#### Exercise input ####

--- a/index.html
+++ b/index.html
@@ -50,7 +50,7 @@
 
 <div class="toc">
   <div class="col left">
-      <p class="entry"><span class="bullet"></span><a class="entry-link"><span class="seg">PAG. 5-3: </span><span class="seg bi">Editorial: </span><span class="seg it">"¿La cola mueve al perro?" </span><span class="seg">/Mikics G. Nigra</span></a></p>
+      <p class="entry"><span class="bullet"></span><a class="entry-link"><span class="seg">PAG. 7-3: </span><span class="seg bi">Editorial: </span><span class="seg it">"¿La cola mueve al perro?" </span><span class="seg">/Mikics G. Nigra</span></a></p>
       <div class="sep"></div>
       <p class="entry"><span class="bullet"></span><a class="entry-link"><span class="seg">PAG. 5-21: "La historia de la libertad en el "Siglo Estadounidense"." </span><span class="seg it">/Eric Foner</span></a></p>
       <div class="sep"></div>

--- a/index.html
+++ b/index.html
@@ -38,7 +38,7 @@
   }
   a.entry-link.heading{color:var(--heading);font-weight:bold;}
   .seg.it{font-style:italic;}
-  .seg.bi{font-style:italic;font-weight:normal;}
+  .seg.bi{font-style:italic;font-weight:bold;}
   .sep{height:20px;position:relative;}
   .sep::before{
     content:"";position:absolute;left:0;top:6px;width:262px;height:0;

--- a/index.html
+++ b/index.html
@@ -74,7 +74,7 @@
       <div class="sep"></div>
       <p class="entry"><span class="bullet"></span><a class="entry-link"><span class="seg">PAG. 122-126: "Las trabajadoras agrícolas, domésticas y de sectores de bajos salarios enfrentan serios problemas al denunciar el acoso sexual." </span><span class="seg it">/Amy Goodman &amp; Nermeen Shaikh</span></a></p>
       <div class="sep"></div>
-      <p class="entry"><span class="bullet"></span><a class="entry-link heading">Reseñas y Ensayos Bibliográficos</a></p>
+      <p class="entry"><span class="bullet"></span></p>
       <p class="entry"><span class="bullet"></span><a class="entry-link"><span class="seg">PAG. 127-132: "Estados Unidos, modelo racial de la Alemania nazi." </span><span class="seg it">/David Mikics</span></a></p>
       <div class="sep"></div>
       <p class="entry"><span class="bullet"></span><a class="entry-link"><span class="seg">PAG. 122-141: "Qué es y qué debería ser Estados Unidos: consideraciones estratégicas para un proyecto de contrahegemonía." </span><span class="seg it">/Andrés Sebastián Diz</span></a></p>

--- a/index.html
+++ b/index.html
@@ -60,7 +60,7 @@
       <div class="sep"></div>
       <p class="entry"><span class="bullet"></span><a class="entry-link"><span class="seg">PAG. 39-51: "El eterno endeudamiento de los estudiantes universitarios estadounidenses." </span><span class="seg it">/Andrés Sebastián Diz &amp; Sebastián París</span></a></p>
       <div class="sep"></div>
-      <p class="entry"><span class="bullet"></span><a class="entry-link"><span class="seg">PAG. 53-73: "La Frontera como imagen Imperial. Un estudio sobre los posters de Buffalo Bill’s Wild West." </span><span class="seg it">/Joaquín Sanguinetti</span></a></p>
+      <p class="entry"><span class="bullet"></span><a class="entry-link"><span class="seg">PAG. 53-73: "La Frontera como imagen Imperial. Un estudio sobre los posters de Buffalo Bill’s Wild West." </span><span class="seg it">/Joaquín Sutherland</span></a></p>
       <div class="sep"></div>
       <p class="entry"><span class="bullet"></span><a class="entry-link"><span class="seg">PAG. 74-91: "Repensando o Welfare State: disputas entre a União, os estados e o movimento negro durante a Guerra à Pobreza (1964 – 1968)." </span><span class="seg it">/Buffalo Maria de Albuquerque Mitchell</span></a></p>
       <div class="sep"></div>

####
#### Exercise input ####

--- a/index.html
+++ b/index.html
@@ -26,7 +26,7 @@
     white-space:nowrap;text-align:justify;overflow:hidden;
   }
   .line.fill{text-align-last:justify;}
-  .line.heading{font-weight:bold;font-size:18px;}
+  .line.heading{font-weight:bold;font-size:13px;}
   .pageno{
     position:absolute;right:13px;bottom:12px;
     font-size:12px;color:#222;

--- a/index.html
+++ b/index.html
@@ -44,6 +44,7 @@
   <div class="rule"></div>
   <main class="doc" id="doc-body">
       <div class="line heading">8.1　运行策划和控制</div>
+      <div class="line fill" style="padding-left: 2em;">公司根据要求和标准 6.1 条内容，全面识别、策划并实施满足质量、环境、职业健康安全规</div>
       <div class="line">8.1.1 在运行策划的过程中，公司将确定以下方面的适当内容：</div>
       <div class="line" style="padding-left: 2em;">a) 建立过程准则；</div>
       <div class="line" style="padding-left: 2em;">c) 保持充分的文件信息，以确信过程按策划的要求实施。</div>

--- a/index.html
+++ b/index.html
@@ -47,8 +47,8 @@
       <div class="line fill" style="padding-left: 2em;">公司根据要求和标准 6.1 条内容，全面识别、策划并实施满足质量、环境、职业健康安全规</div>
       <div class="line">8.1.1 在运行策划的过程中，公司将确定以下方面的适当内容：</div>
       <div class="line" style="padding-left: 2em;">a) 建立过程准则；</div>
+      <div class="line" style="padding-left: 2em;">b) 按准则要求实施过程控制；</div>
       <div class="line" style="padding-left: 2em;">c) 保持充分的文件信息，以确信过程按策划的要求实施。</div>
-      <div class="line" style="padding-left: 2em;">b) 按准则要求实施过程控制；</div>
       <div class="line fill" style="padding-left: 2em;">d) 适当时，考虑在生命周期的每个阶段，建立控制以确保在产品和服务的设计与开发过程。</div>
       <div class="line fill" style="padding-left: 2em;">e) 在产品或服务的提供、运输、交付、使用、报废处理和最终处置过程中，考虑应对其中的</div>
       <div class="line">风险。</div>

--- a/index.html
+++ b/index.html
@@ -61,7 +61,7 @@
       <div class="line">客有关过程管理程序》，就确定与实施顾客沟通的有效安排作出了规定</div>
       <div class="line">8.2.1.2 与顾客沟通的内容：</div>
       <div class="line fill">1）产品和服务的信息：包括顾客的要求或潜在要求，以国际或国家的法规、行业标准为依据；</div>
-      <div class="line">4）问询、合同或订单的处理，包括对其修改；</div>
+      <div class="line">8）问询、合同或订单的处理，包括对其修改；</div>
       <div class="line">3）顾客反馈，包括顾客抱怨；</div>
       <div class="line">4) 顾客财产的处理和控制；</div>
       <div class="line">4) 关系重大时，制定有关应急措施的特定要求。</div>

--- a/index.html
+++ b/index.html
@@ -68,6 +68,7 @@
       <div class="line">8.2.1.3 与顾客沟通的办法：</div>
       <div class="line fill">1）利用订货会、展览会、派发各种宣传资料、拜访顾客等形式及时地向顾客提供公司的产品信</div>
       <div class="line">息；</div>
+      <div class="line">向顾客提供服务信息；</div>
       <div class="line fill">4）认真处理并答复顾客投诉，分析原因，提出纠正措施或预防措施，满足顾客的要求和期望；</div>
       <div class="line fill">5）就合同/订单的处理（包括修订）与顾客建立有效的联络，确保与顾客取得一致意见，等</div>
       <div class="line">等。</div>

####

> **Task description**: Above are some records. Copy each of their lines that holds the string "italic".

> **Task solution**:
   .seg.it{font-style:italic;}
-  .seg.bi{font-style:italic;font-weight:normal;}
+  .seg.bi{font-style:italic;font-weight:bold;}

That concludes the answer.